Par conséquent Mme [N] [X] sera condamnée à payer à l’établissement PARIS HABITAT OPH la somme de 10 429,81 au titre des indemnités d’occupation dues au 1er septembre 2024 inclus, avec intérêts au taux légal à compter de l’assignation, ainsi qu’à une indemnité d’occupation égale au montant du loyer augmenté des charges, jusqu’à la libération effective des lieux.
Sur la capitalisation des intérêts
La capitalisation des intérêts ayant été sollicitée, elle sera ordonnée conformément aux dispositions de l’article 1343-2 du code civil, sous réserve du respect des conditions d’annualité et étant précisé que le point de départ des intérêts capitalisés ne peut être antérieur à la demande de capitalisation du créancier, soit, en l’espèce, à la date de l’assignation.
Sur les demandes accessoires
Il résulte de l’article 696 du Code de procédure civile que les dépens sont mis à la charge de la partie perdante, à moins que le juge, par décision motivée, n’en décide autrement.
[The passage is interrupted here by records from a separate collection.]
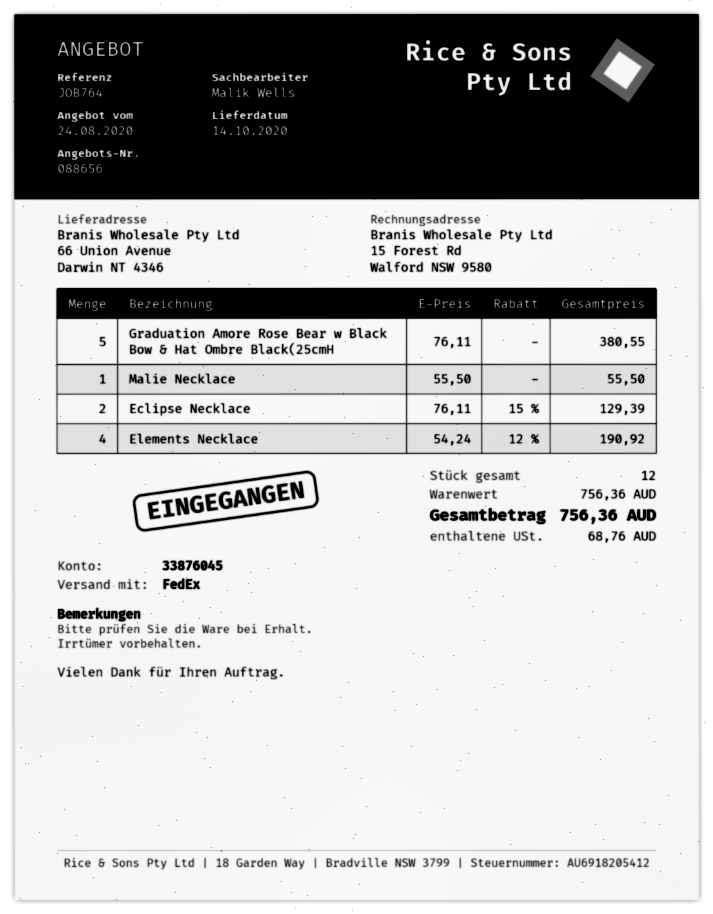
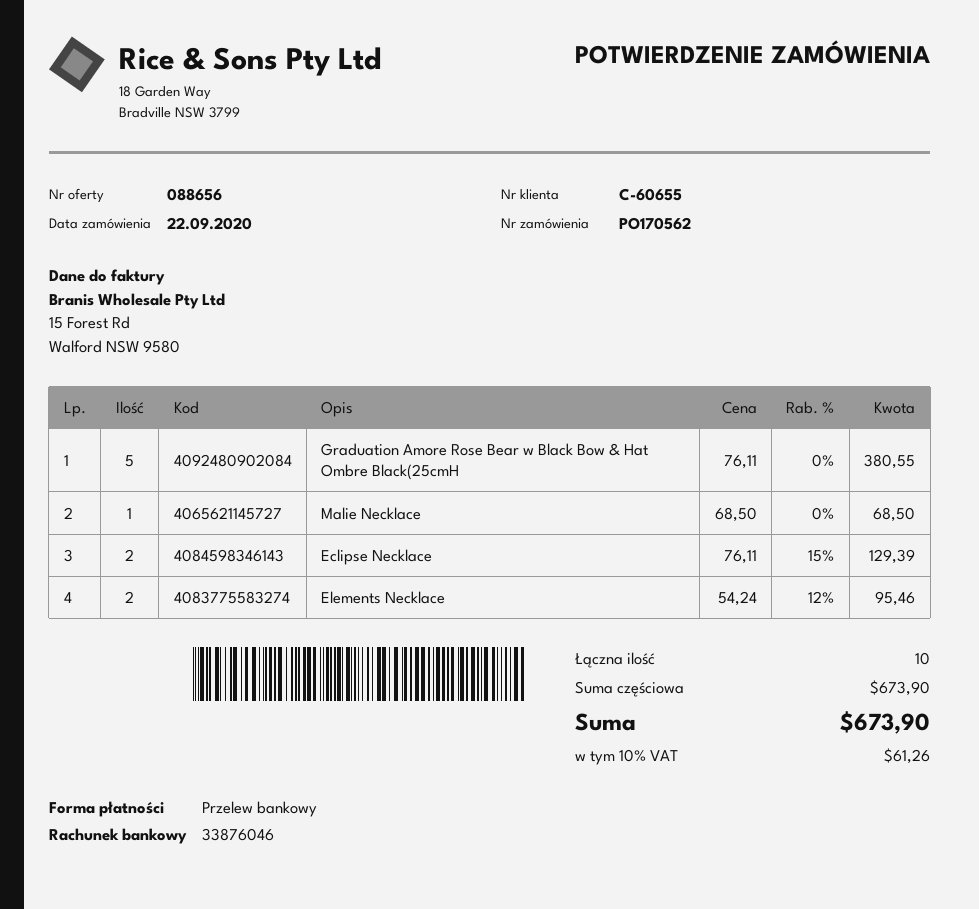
bank account: 33876045 -> 33876046
Malie Necklace: 1 x 55.50 = 55.50 -> 1 x 68.50 = 68.50
Elements Necklace: 4 x 54.24 - 12% = 190.92 -> 2 x 54.24 - 12% = 95.46
total quantity: 12 -> 10
subtotal: 756.36 -> 673.90
tax: 68.76 -> 61.26
total: 756.36 -> 673.90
Mme [N] [X], partie succombante, sera condamnée aux entiers dépens.
L’équité commande de rejeter la demande formée au titre de l’article 700 du Code de procédure civile.
L’exécution provisoire est de droit.
PAR CES MOTIFS,
Le juge des contentieux de la protection, statuant par mise à disposition au greffe, par jugement contradictoire et en premier ressort :
CONSTATE la résiliation du contrat de bail liant M. [D] [V] à l’établissement PARIS HABITAT OPH (anciennement OPAC de Paris) relativement au logement sis [Adresse 1] à la date du décès du locataire soit au 5 septembre 2022 ;
CONSTATE que Mme [N] [X] en est, depuis cette date, l’occupante sans droit ni titre ;
ORDONNE l’expulsion de Mme [N] [X] et de tous occupants de son chef des lieux loués, avec le concours de la force publique si nécessaire ;
REJETTE la demande d’astreinte ;
REJETTE la demande de suppression des délais prévus à l’article L412-1 du Code des procédures civiles d’exécution ;
ACCORDE à Mme [N] [X] un délai pour quitter les lieux d’une durée de trois (3) mois,
DISONS qu’à défaut pour Mme [N] [X] d’avoir volontairement libéré les lieux et restitué les clés dans ce délai, PARIS HABITAT OPH pourra, deux mois après la signification d’un commandement de quitter les lieux, faire procéder à son expulsion ainsi qu’à celle de tous les occupants de son chef, y compris le cas échéant avec le concours d’un serrurier et de la force publique,
RAPPELLE que le sort des meubles restant dans les lieux loués sera réglé conformément aux dispositions des articles L433-1 et suivant du Code des Procédures d’exécution ;
CONDAMNE Mme [N] [X] à payer à l’établissement PARIS HABITAT OPH la somme de 10 429,81 euros au titre des indemnités d’occupation dues au 1er septembre 2024 inclus, avec intérêts au taux légal à compter de l’assignation en justice,
ORDONNE la capitalisation des intérêts échus et dus pour une année entière à compter de la date de l’assignation,
CONDAMNE Mme [N] [X] à payer à l’établissement PARIS HABITAT OPH une indemnité d’occupation égale au montant du loyer et des charges, à compter du 1er octobre 2024 et jusqu’à complète libération des lieux ;
CONDAMNE Mme [N] [X] aux entiers dépens ;
REJETTE la demande formée au titre de l’article 700 du Code de procédure civile ;
RAPPELLE l’exécution provisoire du présent jugement.
Ainsi jugé et prononcé par mise à disposition au greffe du Tribunal Judiciaire de PARIS à la date précitée.